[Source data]
- - - - - - -
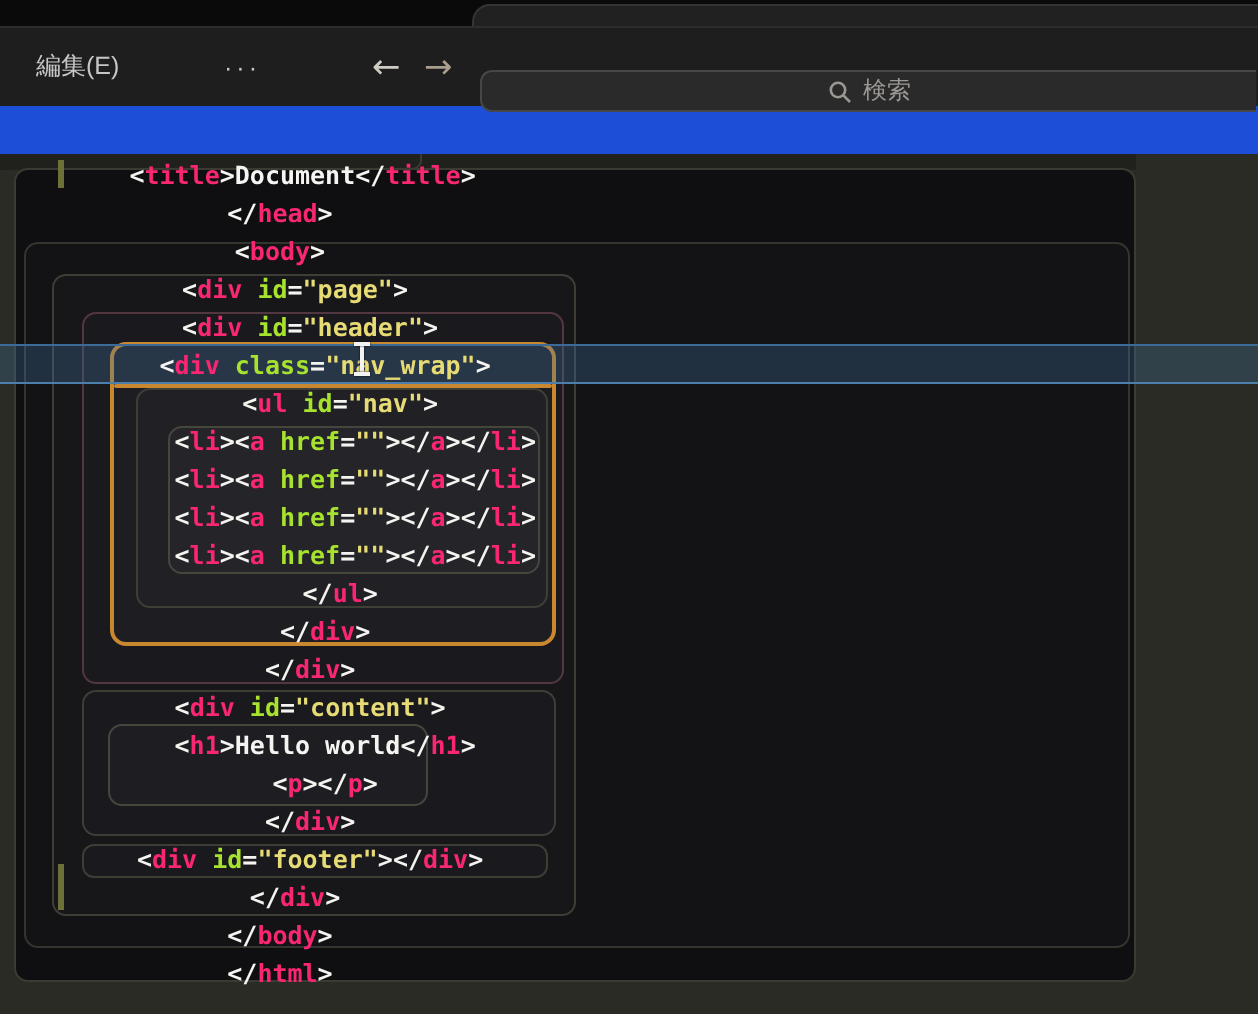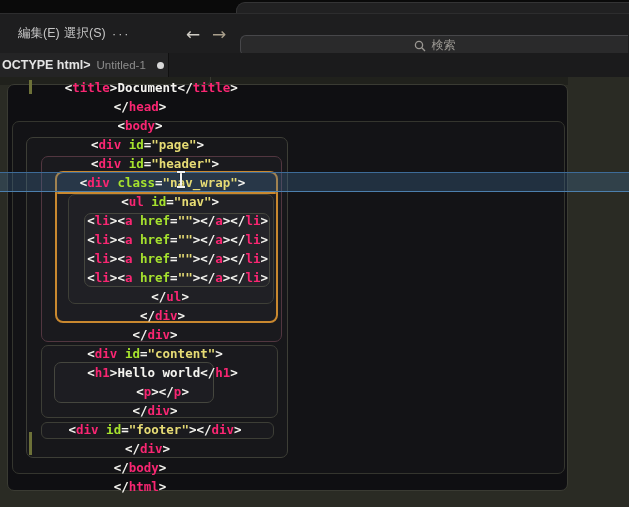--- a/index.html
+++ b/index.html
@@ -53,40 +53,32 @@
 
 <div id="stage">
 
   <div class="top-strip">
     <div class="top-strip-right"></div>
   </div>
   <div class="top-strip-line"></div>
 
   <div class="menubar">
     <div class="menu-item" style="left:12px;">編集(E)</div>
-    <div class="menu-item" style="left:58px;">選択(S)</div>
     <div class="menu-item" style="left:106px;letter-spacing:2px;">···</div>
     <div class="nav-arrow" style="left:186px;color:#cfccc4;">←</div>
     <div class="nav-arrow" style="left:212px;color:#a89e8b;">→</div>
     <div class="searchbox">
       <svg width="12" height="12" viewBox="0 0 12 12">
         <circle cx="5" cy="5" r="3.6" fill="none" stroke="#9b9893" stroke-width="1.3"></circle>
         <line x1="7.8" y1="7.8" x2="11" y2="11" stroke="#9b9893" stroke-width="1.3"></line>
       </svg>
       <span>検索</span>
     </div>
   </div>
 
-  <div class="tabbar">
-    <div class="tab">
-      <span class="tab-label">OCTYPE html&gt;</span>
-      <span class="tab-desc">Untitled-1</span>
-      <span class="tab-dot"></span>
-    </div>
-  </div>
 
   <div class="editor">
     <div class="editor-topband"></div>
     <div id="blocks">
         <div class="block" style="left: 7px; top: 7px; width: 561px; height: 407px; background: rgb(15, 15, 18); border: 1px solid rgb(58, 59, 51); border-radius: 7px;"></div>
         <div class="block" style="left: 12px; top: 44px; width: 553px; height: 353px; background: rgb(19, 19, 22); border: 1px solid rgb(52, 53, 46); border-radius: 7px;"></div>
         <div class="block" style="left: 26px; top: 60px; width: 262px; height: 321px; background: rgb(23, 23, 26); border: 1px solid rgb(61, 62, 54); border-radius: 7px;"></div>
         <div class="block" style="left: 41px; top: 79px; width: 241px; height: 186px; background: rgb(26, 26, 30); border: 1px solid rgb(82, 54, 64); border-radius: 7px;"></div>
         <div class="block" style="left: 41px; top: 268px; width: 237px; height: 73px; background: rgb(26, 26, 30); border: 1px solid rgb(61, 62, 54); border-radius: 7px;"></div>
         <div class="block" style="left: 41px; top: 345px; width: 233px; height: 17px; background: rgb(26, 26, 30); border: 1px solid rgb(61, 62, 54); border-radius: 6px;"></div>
- - - - - - -
- [REQUIRED ACTION]
No images belong in the copy. Transcribe every record exactly.

- [PROBLEM SOLUTION]
--- a/index.html
+++ b/index.html
@@ -53,40 +53,32 @@
 
 <div id="stage">
 
   <div class="top-strip">
     <div class="top-strip-right"></div>
   </div>
   <div class="top-strip-line"></div>
 
   <div class="menubar">
     <div class="menu-item" style="left:12px;">編集(E)</div>
-    <div class="menu-item" style="left:58px;">選択(S)</div>
     <div class="menu-item" style="left:106px;letter-spacing:2px;">···</div>
     <div class="nav-arrow" style="left:186px;color:#cfccc4;">←</div>
     <div class="nav-arrow" style="left:212px;color:#a89e8b;">→</div>
     <div class="searchbox">
       <svg width="12" height="12" viewBox="0 0 12 12">
         <circle cx="5" cy="5" r="3.6" fill="none" stroke="#9b9893" stroke-width="1.3"></circle>
         <line x1="7.8" y1="7.8" x2="11" y2="11" stroke="#9b9893" stroke-width="1.3"></line>
       </svg>
       <span>検索</span>
     </div>
   </div>
 
-  <div class="tabbar">
-    <div class="tab">
-      <span class="tab-label">OCTYPE html&gt;</span>
-      <span class="tab-desc">Untitled-1</span>
-      <span class="tab-dot"></span>
-    </div>
-  </div>
 
   <div class="editor">
     <div class="editor-topband"></div>
     <div id="blocks">
         <div class="block" style="left: 7px; top: 7px; width: 561px; height: 407px; background: rgb(15, 15, 18); border: 1px solid rgb(58, 59, 51); border-radius: 7px;"></div>
         <div class="block" style="left: 12px; top: 44px; width: 553px; height: 353px; background: rgb(19, 19, 22); border: 1px solid rgb(52, 53, 46); border-radius: 7px;"></div>
         <div class="block" style="left: 26px; top: 60px; width: 262px; height: 321px; background: rgb(23, 23, 26); border: 1px solid rgb(61, 62, 54); border-radius: 7px;"></div>
         <div class="block" style="left: 41px; top: 79px; width: 241px; height: 186px; background: rgb(26, 26, 30); border: 1px solid rgb(82, 54, 64); border-radius: 7px;"></div>
         <div class="block" style="left: 41px; top: 268px; width: 237px; height: 73px; background: rgb(26, 26, 30); border: 1px solid rgb(61, 62, 54); border-radius: 7px;"></div>
         <div class="block" style="left: 41px; top: 345px; width: 233px; height: 17px; background: rgb(26, 26, 30); border: 1px solid rgb(61, 62, 54); border-radius: 6px;"></div>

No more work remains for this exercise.